勿論、リリエッタの実家の家名も伝えてね。

バルロンの家名を聞いた憲兵は、慌ててリリエッタに敬礼していた。

ふふ、どうだ。俺の彼女は凄いだろ?

そんな事を心の中で思ってしまったが、あんまり調子に乗ると、クズ男のように他人の笠をきて威張る事になるからそっと封印しておく。

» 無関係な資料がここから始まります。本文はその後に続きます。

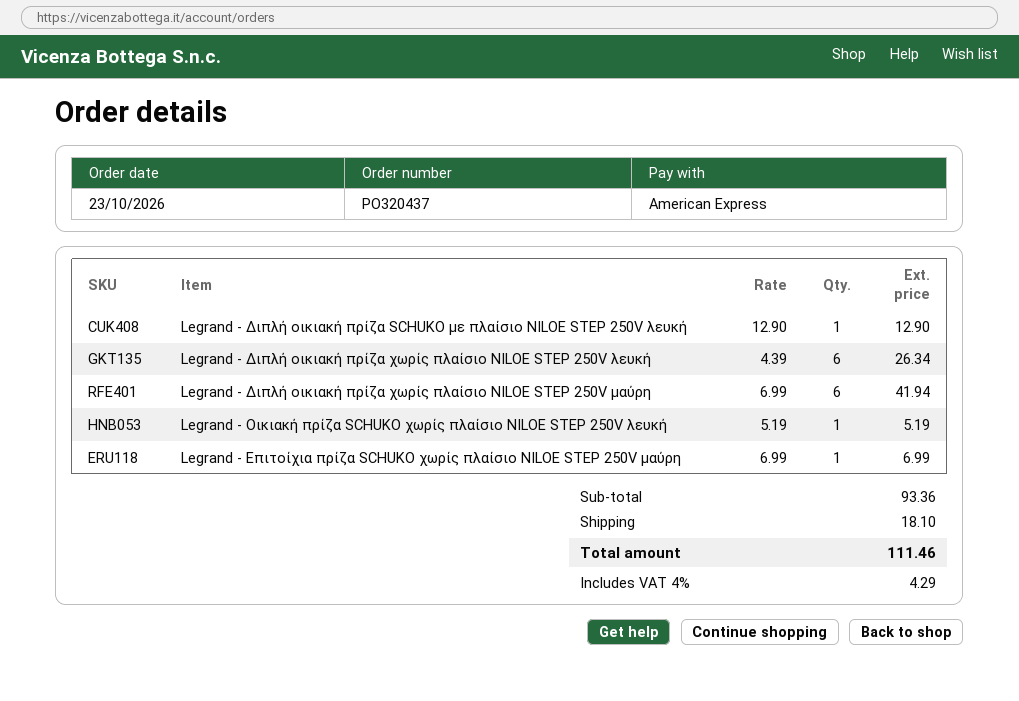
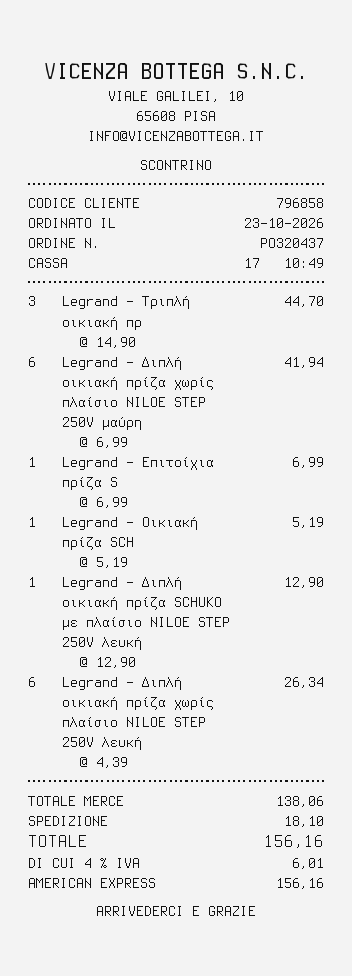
Legrand - Τριπλή οικιακή πρ: none -> 3 x 14.90 = 44.70
subtotal: 93.36 -> 138.06
tax: 4% = 4.29 -> 4% = 6.01
total: 111.46 -> 156.16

さて、後は色々やる事はあるが、済ませておかないといけない事がある。

明日から、リリエッタとサーシャはミシェルちゃんの事を報告するため一度実家に帰るそうだ。

一緒にどうですか。
そう聞かれた時は参ったよ。

ただの彼女の家に挨拶しに行くならまだしも、相手は歴史のある伯爵様だ。

礼儀作法など全く知らないうちに行けばどんな恥を晒すか分からないから、丁重にお断りしておいた。

それより、二人には帰るついでに送り届けて欲しい者がいる。

「お前さ……もう、田舎に帰れ」

クランハウスへ戻った俺は、みんなが見守る中――幼馴染で元恋人だったラヴィへ最終宣告を突きつけた。